Trust Architecture Playbook: Automation pillar

Executive summary

Scaling enterprise certificate lifecycle management and automation isn’t strictly a technology problem: the technology exists. The challenge is operational, building the governance, accountability, and control discipline that allow automation to safely run at scale, across infrastructure that you may not fully control.

Building on this foundation, automation should be introduced incrementally, starting with the services where failure has the highest consequence. These types of highly critical services require deterministic deployment paths, tested rollback procedures, and post-deployment validation that confirms what certificate the endpoint is presenting, not just what the automation event reported. This level of rigor should ultimately be applied across the entire enterprise certificate lifecycle management program.

This pillar establishes the required framework. It assumes the discovery and inventory work from the Baseline pillar is underway, as automation introduced without a trusted inventory is just a faster way to propagate the same problems that manual processes already created.

Intended audience

  • PKI, cloud, and infrastructure teams

  • Security architecture and operations

  • Platform engineering

  • Application/service owners

Core assumptions

Discovery and inventory maturity is sufficient to identify candidate services, deployment targets, ownership, and environment tags. For discovery strategies and shadow PKI remediation, refer to the Baseline pillar.

Target outcomes

Automation at enterprise scale requires governance and operational frameworks that define controls, accountability, and an operating model focused on the safe and consistent automation for certificate lifecycle processes. The Automation pillar targets the following outcomes:

  • Automation is introduced in phases, guided by criticality, with explicit readiness gates.

  • Central teams define policy and guardrails; platform and application teams execute within constraints.

  • Every automated lifecycle action is auditable: what was issued, who issued it, where it was deployed, and when.

  • Operational reliability is measurable: failures are detected quickly and recovered predictably.

重要

Key takeaway

Enterprise scale certificate lifecycle automation requires a deliberate approach considering multiple factors. The goal should be a 90/10 solution, corner cases can be handled as exceptions.

Quick start checklist (first 30 days)

The first 30 days are not about automating certificates. They’re about building the foundation that makes automation safe to run:

  • Approve the criticality model, service archetypes, and readiness gate checklist.

  • Stand up a minimum certificate profile catalog aligned to enrollment methods, environments, and approved CA sources.

  • Confirm business units, certificate owners, service identities, and logging approach.

  • Select one pilot candidate each for agent, sensor, ACME, and API-based automation patterns where applicable.

  • Publish validation and rollback runbooks for the pilot patterns.

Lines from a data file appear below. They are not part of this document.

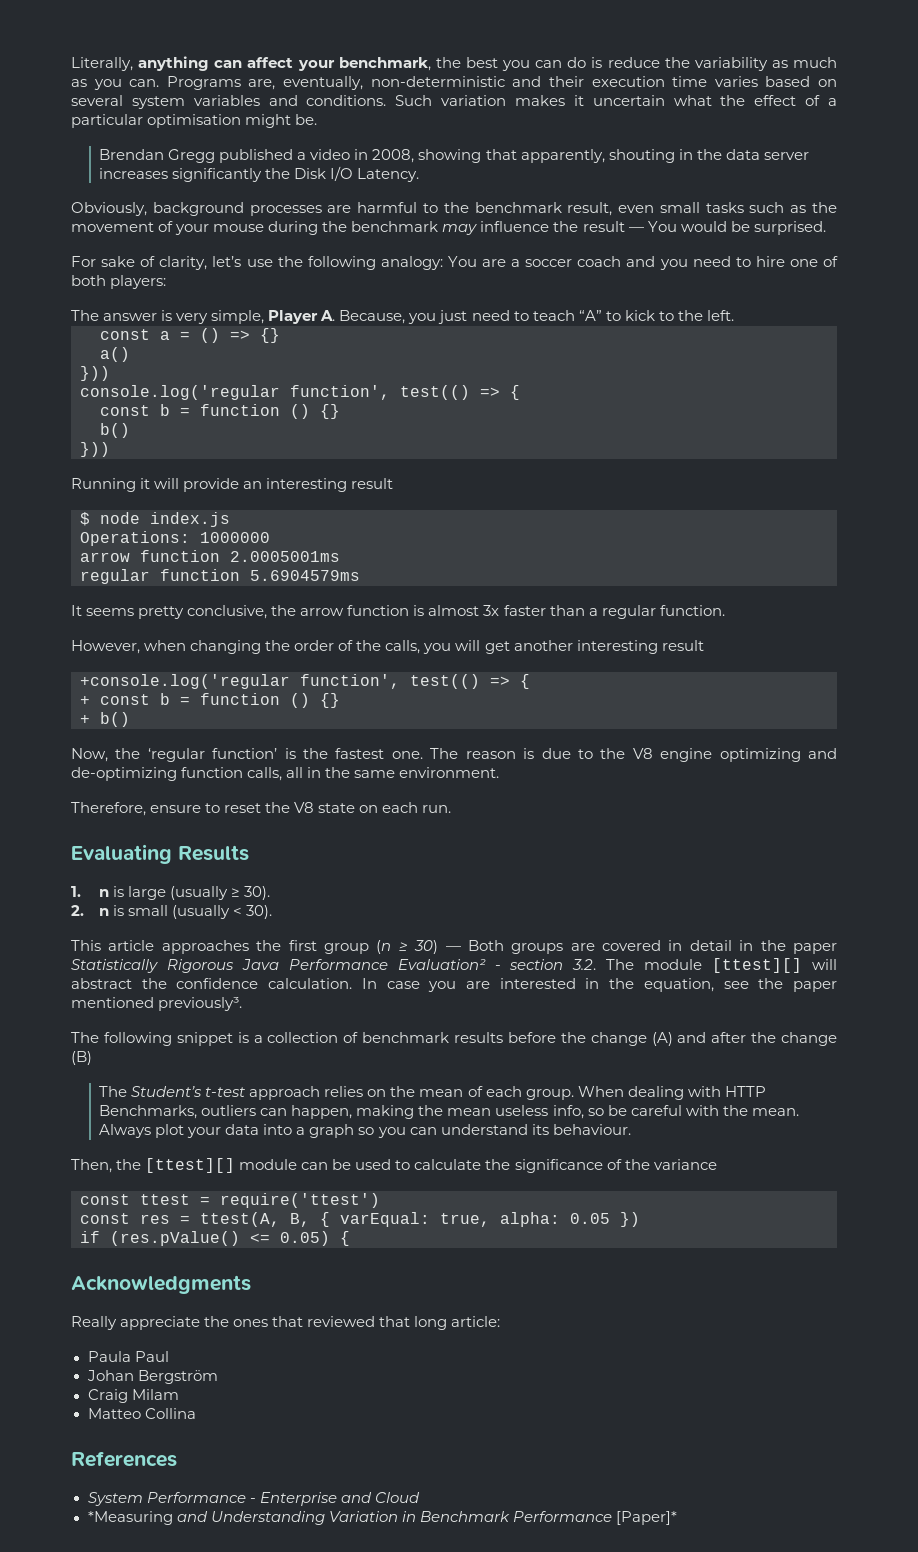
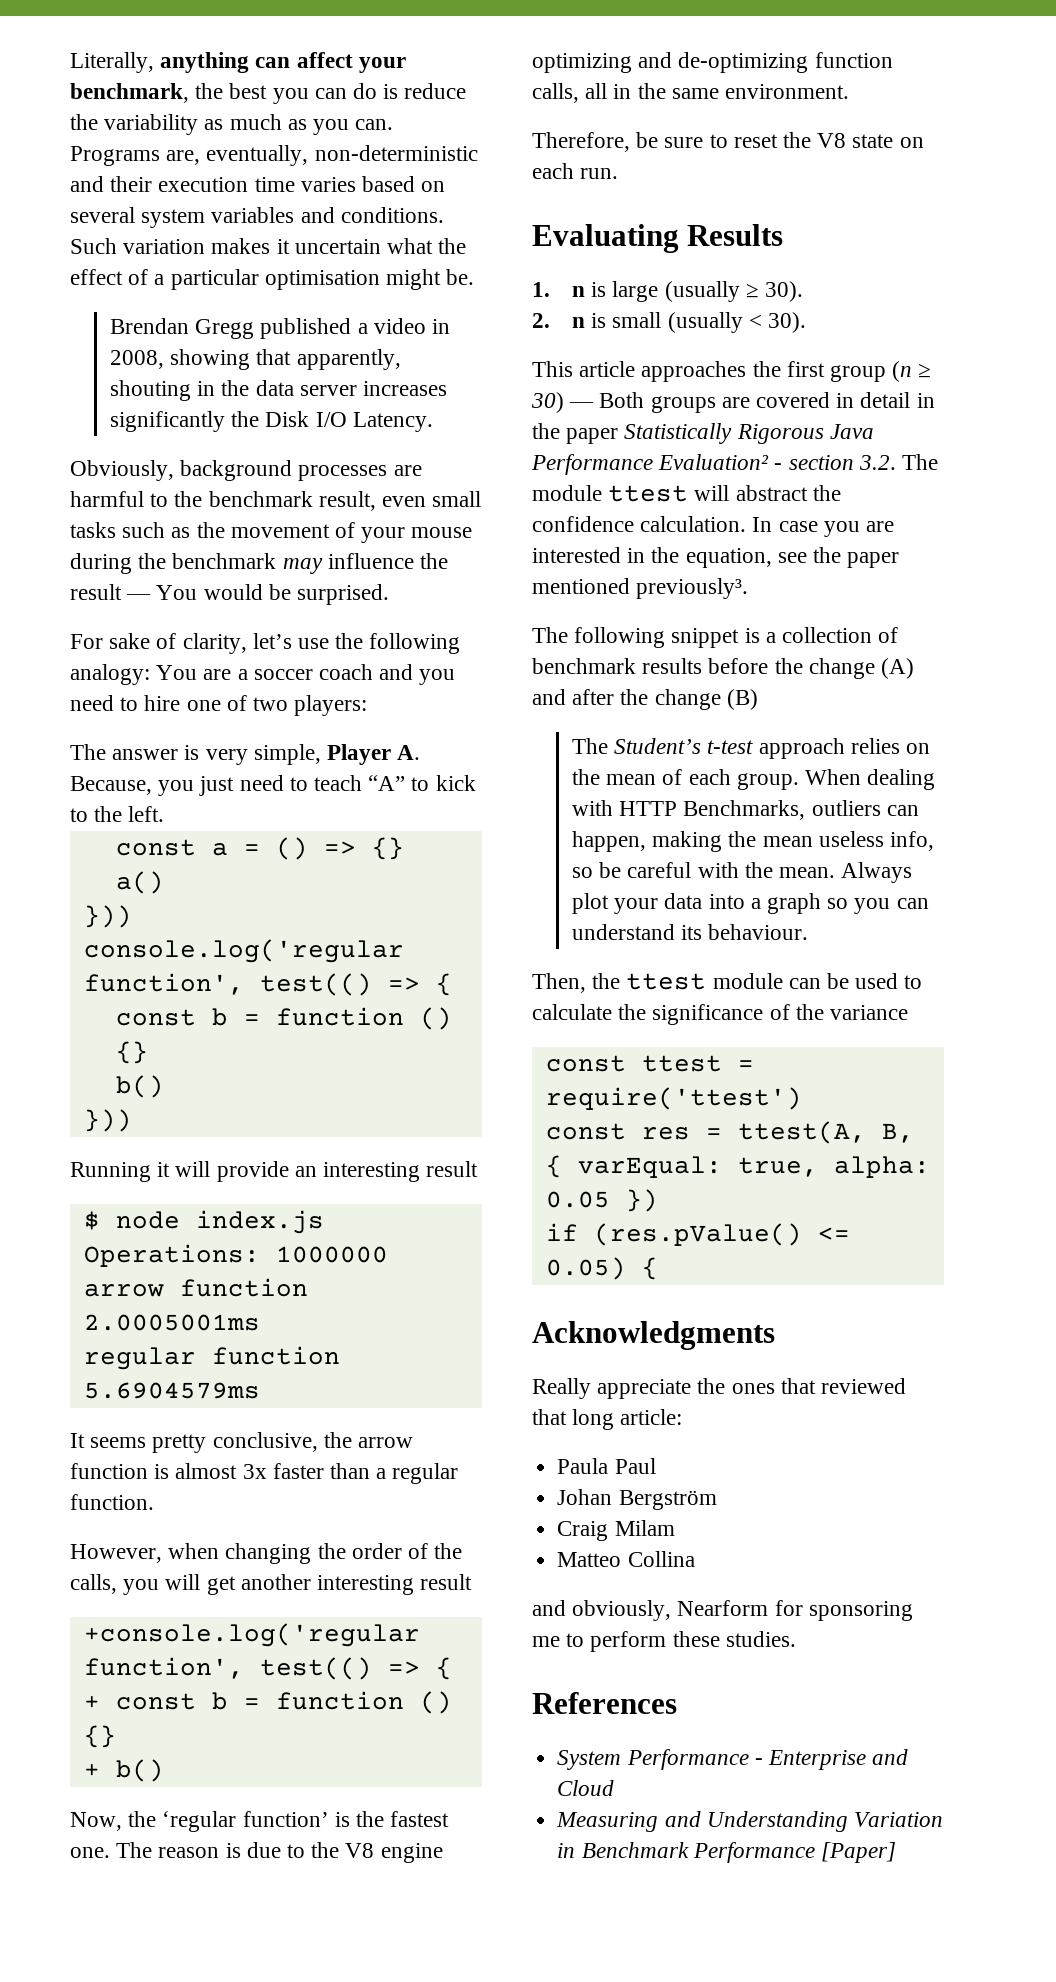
- For sake of clarity, let’s use the following analogy: You are a soccer coach and you need to hire one of both players:
+ For sake of clarity, let’s use the following analogy: You are a soccer coach and you need to hire one of two players:
- Therefore, ensure to reset the V8 state on each run.
+ Therefore, be sure to reset the V8 state on each run.
- This article approaches the first group (n ≥ 30) — Both groups are covered in detail in the paper Statistically Rigorous Java Performance Evaluation² - section 3.2. The module [ttest][] will abstract the confidence calculation.
+ This article approaches the first group (n ≥ 30) — Both groups are covered in detail in the paper Statistically Rigorous Java Performance Evaluation² - section 3.2. The module ttest will abstract the confidence calculation.
- Then, the [ttest][] module can be used to calculate the significance of the variance
+ Then, the ttest module can be used to calculate the significance of the variance
+ and obviously, Nearform for sponsoring me to perform these studies.
- *Measuring and Understanding Variation in Benchmark Performance [Paper]*
+ Measuring and Understanding Variation in Benchmark Performance [Paper]

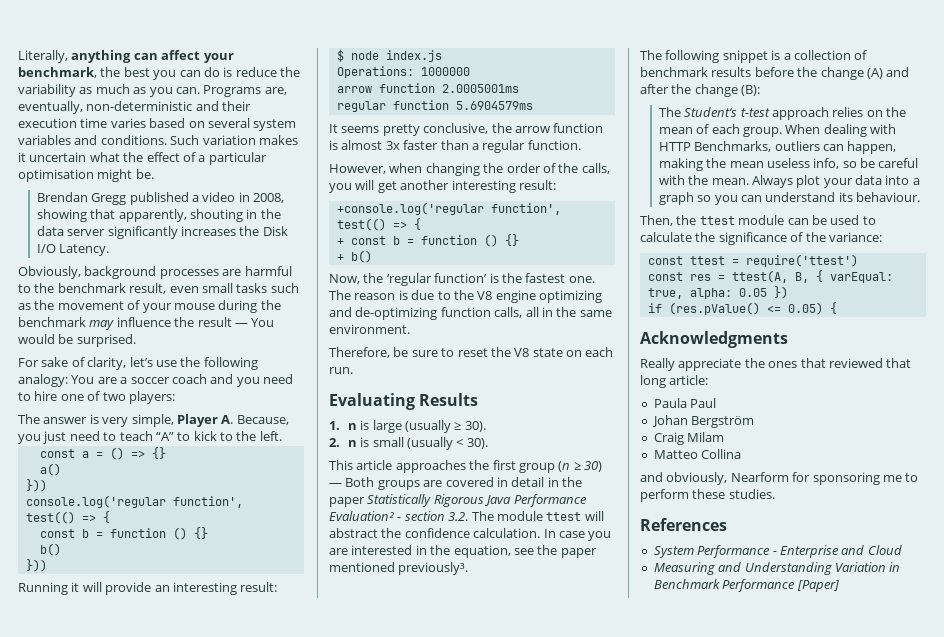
- Brendan Gregg published a video in 2008, showing that apparently, shouting in the data server increases significantly the Disk I/O Latency.
+ Brendan Gregg published a video in 2008, showing that apparently, shouting in the data server significantly increases the Disk I/O Latency.
- Running it will provide an interesting result
+ Running it will provide an interesting result:
- However, when changing the order of the calls, you will get another interesting result
+ However, when changing the order of the calls, you will get another interesting result:
- The following snippet is a collection of benchmark results before the change (A) and after the change (B)
+ The following snippet is a collection of benchmark results before the change (A) and after the change (B):
- Then, the ttest module can be used to calculate the significance of the variance
+ Then, the ttest module can be used to calculate the significance of the variance:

  • Create the initial dashboard for renewal success, deployment success, renewed-but-not-deployed, and exception age.

  • Schedule the first break-glass tabletop exercise and the first governance review of exceptions.

  • Establish the exception register and define the review cadence.

  • Define CA source registry and approve CA-profile pairings for the pilot cohort.

What this pillar doesn't cover

The following topics are out of scope and covered elsewhere in the DigiCert documentation or Trust Architecture Playbook:

  • Detailed cryptographic policy design (beyond baseline profile controls required for safe automation).

  • Step-by-step configuration for each connector or automation method.